Professor W. Mike Edmunds, 18th May, Blewbury Church
I would like to say a few words on behalf of the staff, students and alumni from Oxford University.
Mike joined the University in 2002 as Visiting Professor and first Director of the Water Centre.
As John has illustrated Oxford University welcomed Mike at a point in most careers where you would think ‘job well done’ and be pleased to hang up a well-worn, geologist’s hammer.
But Mike was a restless soul with energy and enthusiasm that extended beyond his considerable personal achievements in advancing science. He was passionate about interdisciplinary approaches that linked science with policy and management. He recognised science alone was simply not enough unless it informed, influenced and produced better policy and management decisions.
Oxford linked Mike with like-minded people. He worked to build the intellectual architecture for a new Masters’ programme in Water Science, Policy and Management. Interdisciplinary by design, global in reach, it launched in 2004. Last year we celebrated 10 years of the course with 220 alumni from 50 countries. Mike was in his element at the anniversary weekend as many of those inspired by his teaching returned to Oxford now working in Egypt, Malawi, Kenya, India, China, Bangladesh and the United States.
Mike was instrumental not only in the design of the course but also teaching and fieldwork. Every student remembers the two signature field-trips organised and led by Mike.
The inception weekend in Dorset took the class to the beautiful Jurassic Coast and the chalk aquifers Mike knew so well. Despite my cautions that we should start slowly Mike would hear nothing of it but launch into the three-dimensional nature of groundwater in the charming setting of Lulworth village. After a few years I started to take a perverse pleasure watching colour drain out of students’ faces as the shock of learning there was actually a lot water below everyone’s feet and it was also three-dimensional set nervous eyes twitching. But Mike was no remote or aloof teacher but would happily sit with the class in the pub each night drinking a couple of pints and calming nerves helping everyone get up to speed.
In class, Mike would balance a barrage of chemical equations with hours sitting drinking coffee with anxious students to help them navigate a domain unfamiliar but exciting. Daunted but mesmerised many students would gravitate to Mike and build their essays or dissertation work around his interests.
After two terms of intensive teaching the class emerged with significant and deeper knowledge for the next of Mike’s field excursions to the Ebro basin in Spain. Three images spring to my mind.
First, Mike’s tradition of sitting in the late afternoon on the stone benches outside the church, high in Murillo de Gallego in the foothills of the Pyrenees, looking down at fields of Almond trees in blossom in the valley below, listening to his reflections on the day just passed.

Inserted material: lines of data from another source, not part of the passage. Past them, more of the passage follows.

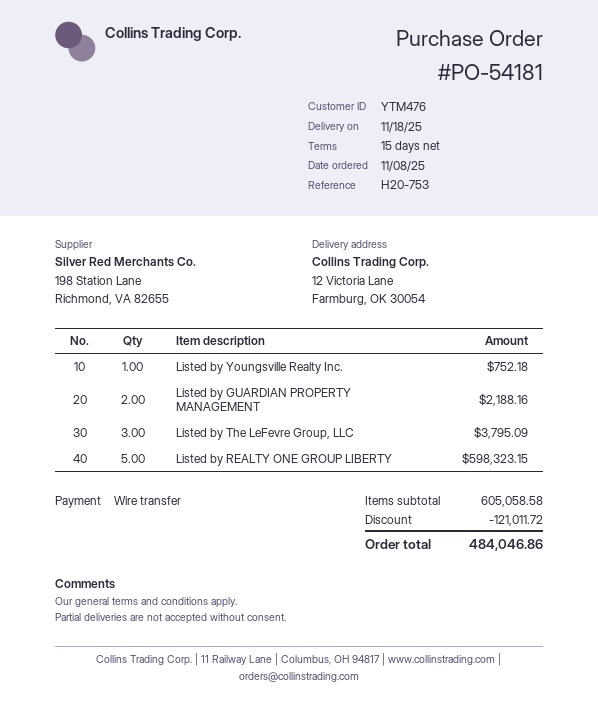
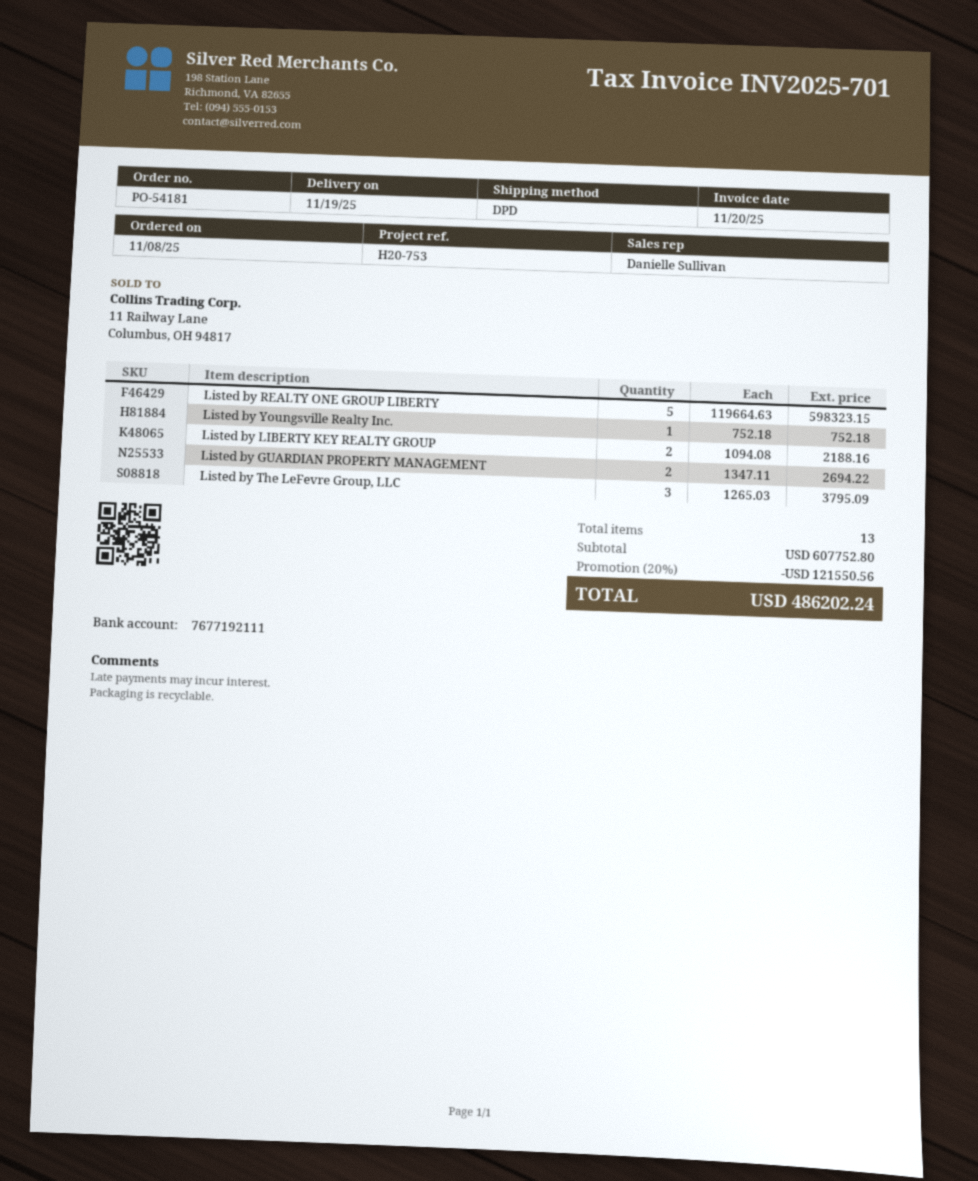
delivery date: 2025-11-18 -> 2025-11-19
Listed by GUARDIAN PROPERTY MANAGEMENT: 2 for 2188.16 -> 2 for 2694.22
Listed by LIBERTY KEY REALTY GROUP: none -> 2 for 2188.16
subtotal: 605058.58 -> 607752.80
discount: 121011.72 -> 121550.56
total: 484046.86 -> 486202.24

Second, Mike was never content sitting on a coach or simply walking by a river and he found a rafting company that would take us down a virgin stretch of the Gallego river encouraging everyone to get into the rather chilly water either willingly or otherwise.
Finally, as many of you know, Mike was a wonderful and passionate singer. One year our rafting trip was cancelled and we headed to a medieval castle where we normally never had time to stop. Mike, never one not to see a silver lining, plotted with a Hungarian student, who had travelled with her flute, to orchestrate an impromptu concert in a chapel with alabaster windows. I don’t think any student who ever went with Mike on a field trip forgets the experience.
With eleven years teaching on the course Mike has inspired over 250 students. Many of the alumni have written wishing to share their thoughts, here are but a few of them:
Chris - “He was such an inspiring teacher. He loved what he did and it resonated with all his students.”
Erin - “I think about him a lot in my work - we have a lot of karst features in our river basin, and I can't say that word without thinking of him.”
Lynn - “I loved Mike’s lectures and really appreciated the time he sat with me to explain things further. He was a great teacher.”
Victoria - “Dr Edmunds was such a great teacher, person and friend”
Alvar - “He was such a remarkable teacher, mentor and human being. Truly passionate about water, inspiring and supportive, instilling his enthusiasm to his students and colleagues.”
Laura – “He was a kind, generous and intelligent man. He left his mark and will be missed”
But Mike was more than a great scientist and teacher, he cared deeply about the inequalities in the world and the role improved groundwater management could play to address this. For two decades he was a Trustee of Wells for India reflecting his enduring, personal commitment to improving the lives of thousands of rural people in India.
Finally, I want to share a personal reflection. As some of you may know Mike was awarded the Meinzer prize in 2009; it is the global science prize for hydrogeology. Mike was the first British recipient. Mike was incredibly modest and would never set any store by his own achievements. But we met one morning when he was visibly chuffed about something. I confess I had never heard of this prize but Mike clearly had and he was really happy. In a life over-brimming with adventure, passion and real impacts this award recognised the global significance of his work.
I have no doubt Mike’s passion and vision for interdisciplinary water management will flourish in decades to come. In part through the next generation of young water professionals, who have benefited from the precious opportunity to learn from and be inspired by his generous spirit and formidable intellect.